Развитие аналитики данных

“Вы видите, как фанаты ведут онлайн-дебаты о ожидаемых голах (xG) и возрасте игроков,” добавляет Грэм. “Но, по крайней мере, это споры о вещах, которые имеют смысл — о вещах, о которых клубы действительно беспокоятся, а не о старом, ‘Кто лучший в раздевалке?’.” В общем, рождение революции данных в футболе датируется серединой 2000-х годов, хотя такие компании, как Opta и Prozone, собирали данные с конца 1990-х.

В то время, даже если идеи были обоснованными, борьба, с которой столкнулись их сторонники, заключалась в том, чтобы заставить людей в это поверить. Часть проблемы заключалась в ограничениях существующих данных. Бейсбол, образец аналитического движения, имел набор данных, охватывающий десятилетия — в отличие от футбола, когда Грэм начал в «Тоттенхэме», у него было всего два сезона для работы, а многие иностранные лиги были совершенно недоступны.

Сложности анализа футбольных данных

“Футбол — один из самых сложных видов спорта для анализа, просто из-за огромного количества людей, вовлеченных в процесс,” объясняет Грин, один из ключевых игроков в изобретении xG. “Вам нужно беспокоиться о динамике того, как эти 22 игрока взаимодействуют, и это делает задачу намного сложнее.”

“Что такое передача, что такое воздушная дуэль, что такое выбивание?” спрашивает Сара Рудд, одна из первых штатных аналитиков данных в «Арсенале”.

Проблемы с интерпретацией данных

Многие аналитики в 2000-х годах столкнулись с репутацией Чарльза Рипа — визионера во многих отношениях с его кропотливым, рукописным анализом игровых паттернов в 1950-х годах — но который в конечном итоге был широко раскритикован за свои выводы. В своей книге «Как выиграть Премьер-лигу» Грэм описывает, как бывший главный тренер «Ливерпуля» Брендан Роджерс привел этот пример.

Но к этому времени Грэм имел поддержку Эдвардса, который начал видеть ценность в его работе. “Часть причины, по которой Майкл изначально был скептически настроен, заключалась в том, что он начинал как аналитик Prozone, где его нанимали для составления статистических отчетов для тренеров «Портсмута”,” объясняет Грэм.

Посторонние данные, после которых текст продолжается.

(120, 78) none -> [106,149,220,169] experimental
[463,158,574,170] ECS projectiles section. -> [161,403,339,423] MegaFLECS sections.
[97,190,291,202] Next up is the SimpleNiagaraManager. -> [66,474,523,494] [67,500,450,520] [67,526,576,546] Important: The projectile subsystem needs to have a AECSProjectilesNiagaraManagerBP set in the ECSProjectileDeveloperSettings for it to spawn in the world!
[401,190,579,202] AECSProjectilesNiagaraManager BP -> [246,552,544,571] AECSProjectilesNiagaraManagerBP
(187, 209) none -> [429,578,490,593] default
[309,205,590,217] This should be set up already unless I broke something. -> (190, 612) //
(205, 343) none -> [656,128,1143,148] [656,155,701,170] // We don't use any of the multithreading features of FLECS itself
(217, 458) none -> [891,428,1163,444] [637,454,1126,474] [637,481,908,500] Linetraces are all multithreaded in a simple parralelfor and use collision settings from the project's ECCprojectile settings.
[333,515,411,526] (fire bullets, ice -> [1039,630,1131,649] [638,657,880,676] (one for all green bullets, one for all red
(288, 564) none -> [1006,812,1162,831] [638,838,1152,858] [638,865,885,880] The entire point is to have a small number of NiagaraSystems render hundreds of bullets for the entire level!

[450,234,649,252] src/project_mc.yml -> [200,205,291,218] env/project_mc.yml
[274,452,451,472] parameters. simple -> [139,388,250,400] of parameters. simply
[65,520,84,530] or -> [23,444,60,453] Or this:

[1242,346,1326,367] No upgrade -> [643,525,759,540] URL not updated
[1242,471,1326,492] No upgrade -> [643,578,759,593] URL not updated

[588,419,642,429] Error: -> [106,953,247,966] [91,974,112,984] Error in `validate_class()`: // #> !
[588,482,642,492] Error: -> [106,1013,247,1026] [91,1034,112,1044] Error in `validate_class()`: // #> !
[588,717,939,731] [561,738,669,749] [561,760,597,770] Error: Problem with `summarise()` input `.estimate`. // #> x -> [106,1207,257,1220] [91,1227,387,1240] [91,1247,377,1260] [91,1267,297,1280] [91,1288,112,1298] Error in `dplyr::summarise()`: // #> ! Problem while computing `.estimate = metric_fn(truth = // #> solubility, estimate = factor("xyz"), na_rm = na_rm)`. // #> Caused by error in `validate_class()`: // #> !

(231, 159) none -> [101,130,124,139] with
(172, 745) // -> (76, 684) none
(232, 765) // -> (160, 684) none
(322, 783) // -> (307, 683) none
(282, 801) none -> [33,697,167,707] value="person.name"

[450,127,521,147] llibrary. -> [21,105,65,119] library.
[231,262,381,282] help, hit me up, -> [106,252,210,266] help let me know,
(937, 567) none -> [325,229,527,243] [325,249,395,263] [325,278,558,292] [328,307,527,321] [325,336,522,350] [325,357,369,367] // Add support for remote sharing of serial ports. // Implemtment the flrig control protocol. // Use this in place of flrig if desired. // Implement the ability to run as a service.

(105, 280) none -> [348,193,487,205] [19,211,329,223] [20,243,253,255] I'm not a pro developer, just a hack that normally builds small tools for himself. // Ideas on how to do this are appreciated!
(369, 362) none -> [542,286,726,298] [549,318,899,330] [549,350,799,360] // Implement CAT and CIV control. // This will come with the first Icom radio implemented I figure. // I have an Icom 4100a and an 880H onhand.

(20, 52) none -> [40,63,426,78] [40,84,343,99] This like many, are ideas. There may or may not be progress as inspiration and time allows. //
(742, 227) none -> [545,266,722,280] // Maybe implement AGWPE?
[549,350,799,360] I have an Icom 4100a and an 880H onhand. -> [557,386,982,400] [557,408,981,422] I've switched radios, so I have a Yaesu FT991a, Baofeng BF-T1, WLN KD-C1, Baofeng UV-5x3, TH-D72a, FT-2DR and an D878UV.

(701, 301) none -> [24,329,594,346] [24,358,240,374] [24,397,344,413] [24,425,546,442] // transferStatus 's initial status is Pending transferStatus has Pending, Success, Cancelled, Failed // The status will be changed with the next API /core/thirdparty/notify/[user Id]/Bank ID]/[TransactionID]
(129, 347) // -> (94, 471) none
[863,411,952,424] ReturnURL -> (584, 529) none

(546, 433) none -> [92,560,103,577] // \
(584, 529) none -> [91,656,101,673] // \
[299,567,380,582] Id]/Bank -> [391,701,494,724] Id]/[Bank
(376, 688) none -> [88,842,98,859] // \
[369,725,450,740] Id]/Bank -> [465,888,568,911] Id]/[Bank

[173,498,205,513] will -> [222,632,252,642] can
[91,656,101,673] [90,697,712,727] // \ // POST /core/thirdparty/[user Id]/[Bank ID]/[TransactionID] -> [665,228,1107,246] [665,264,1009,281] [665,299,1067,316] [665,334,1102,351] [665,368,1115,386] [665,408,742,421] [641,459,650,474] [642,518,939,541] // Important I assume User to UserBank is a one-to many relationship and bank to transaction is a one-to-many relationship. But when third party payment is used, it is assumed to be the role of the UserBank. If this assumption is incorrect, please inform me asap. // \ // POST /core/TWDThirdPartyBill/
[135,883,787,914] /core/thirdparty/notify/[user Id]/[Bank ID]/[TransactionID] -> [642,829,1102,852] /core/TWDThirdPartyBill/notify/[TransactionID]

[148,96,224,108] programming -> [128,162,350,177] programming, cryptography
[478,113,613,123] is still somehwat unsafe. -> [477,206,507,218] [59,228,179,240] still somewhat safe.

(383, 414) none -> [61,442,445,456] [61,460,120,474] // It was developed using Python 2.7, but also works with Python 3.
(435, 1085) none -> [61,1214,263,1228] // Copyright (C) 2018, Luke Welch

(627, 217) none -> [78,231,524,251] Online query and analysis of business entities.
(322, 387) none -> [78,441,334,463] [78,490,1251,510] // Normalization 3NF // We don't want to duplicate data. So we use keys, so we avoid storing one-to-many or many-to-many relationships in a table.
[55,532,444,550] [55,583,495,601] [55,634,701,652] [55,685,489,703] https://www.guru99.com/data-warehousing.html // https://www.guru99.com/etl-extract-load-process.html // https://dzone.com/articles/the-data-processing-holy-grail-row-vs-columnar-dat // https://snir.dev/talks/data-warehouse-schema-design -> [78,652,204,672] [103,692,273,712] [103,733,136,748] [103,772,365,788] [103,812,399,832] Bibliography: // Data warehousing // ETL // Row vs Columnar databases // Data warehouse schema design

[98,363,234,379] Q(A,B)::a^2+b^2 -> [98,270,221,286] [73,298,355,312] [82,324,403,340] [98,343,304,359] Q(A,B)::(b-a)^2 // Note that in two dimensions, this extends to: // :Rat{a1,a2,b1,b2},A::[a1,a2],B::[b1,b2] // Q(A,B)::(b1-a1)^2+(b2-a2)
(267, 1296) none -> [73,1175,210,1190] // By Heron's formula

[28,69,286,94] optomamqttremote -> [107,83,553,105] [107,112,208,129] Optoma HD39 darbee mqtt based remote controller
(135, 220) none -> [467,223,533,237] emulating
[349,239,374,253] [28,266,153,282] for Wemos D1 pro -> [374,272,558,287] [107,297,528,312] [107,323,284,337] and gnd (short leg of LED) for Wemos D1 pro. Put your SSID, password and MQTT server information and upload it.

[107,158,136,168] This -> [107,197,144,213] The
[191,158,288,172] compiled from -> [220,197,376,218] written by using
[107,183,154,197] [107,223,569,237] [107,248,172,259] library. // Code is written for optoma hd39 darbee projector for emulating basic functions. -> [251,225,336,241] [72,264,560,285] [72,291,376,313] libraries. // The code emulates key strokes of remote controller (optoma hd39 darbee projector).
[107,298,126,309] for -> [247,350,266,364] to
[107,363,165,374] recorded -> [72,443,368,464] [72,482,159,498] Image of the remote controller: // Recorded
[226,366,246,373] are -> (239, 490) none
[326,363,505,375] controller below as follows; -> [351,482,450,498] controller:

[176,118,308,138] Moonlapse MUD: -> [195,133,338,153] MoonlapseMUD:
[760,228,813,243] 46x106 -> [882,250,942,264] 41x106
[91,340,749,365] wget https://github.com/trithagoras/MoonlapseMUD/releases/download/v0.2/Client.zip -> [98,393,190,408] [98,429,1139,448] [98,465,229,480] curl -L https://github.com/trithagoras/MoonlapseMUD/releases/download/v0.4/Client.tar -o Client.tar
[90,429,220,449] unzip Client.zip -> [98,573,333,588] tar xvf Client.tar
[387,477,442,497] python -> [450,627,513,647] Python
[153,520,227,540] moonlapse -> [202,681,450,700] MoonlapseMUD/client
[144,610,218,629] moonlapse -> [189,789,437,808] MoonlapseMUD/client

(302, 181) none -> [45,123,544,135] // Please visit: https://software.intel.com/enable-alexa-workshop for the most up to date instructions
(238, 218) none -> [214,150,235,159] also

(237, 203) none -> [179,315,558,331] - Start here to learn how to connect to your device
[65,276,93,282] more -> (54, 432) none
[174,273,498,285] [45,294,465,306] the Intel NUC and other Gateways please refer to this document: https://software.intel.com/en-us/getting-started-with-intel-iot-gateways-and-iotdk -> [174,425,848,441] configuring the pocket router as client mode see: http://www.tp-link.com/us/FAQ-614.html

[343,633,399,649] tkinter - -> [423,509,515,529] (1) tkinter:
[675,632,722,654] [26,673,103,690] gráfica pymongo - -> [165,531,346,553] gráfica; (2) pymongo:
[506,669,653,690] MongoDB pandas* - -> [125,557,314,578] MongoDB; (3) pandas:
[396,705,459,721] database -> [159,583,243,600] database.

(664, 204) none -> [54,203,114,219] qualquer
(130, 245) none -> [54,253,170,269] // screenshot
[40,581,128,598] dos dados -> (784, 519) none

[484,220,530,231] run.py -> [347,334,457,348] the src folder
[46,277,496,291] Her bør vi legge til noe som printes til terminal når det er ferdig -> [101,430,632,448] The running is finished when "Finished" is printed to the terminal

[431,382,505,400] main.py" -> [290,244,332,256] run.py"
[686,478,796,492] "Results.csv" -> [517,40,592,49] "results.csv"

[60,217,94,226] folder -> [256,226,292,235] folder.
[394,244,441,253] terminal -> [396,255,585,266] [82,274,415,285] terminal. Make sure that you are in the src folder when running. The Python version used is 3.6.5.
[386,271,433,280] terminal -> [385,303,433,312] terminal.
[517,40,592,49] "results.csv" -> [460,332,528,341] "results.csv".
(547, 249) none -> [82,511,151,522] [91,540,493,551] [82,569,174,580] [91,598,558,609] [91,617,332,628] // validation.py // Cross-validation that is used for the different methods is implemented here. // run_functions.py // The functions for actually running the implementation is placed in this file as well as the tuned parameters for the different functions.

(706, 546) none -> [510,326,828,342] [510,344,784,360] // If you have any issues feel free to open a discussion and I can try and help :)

Социальные навыки и коммуникация

Несмотря на то, что их часто воспринимали как «людей чисел», иногда их самым важным навыком была социальная составляющая — способность донести свою работу внутри клуба, чтобы продемонстрировать ее ценность. “Социальные навыки могут быть немного преувеличены; мы все интроверты — это ваш стандартный тип личности,” говорит Грэм.

“Многие сотрудники футбольного клуба не являются экспертами в данных — они не должны быть экспертами в данных, у них слишком много других дел.”

Примеры успешной аналитики

В «Арсенале» Рудд работала в ранней аналитической компании под названием StatDNA, которую приобрел клуб Премьер-лиги в 2012 году для улучшения рекрутинга игроков. Она тесно сотрудничала с руководством команды, сначала с Арсеном Венгером и его тренерским штабом, в течение 10 лет.

“Мы всегда полагались на видео как на инструмент коммуникации,” объясняет она. “Это не значит, что все должно проходить проверку глаз, но если вы пытаетесь утверждать, что что-то было хорошим действием, а это не выглядело таковым, люди будут сопротивляться.”

Заключение

Революция данных не была линейным процессом и даже не ограничивалась лишь несколькими пионерами. С середины 2000-х годов существовало множество параллельных потоков развития — исследование ставок Тони Блума и Мэтью Бенхэма, владельцев «Брайтона» и «Брентфорда» соответственно, внутренние исследовательские группы в «Арсенале» и «Ливерпуле”, а также внешние консультанты, такие как Opta и Statsbomb.

Теперь почти в каждом клубе Премьер-лиги есть технический директор или его аналог, что дает данным их место в структуре управления клуба. Однако, как говорит Грэм, “Я не думаю, что данные сделали много в плане тактики на данный момент.”

Вместо этого некоторые видят следующий рубеж в тренировках. “Данные о тренировках и улучшение навыков игроков будут важной вещью в будущем,” говорит Кнутсон.

“Полезная предвзятость — это контрарность,” утверждает Грэм. “Футбол слишком осторожен, когда дело доходит до чего-либо.”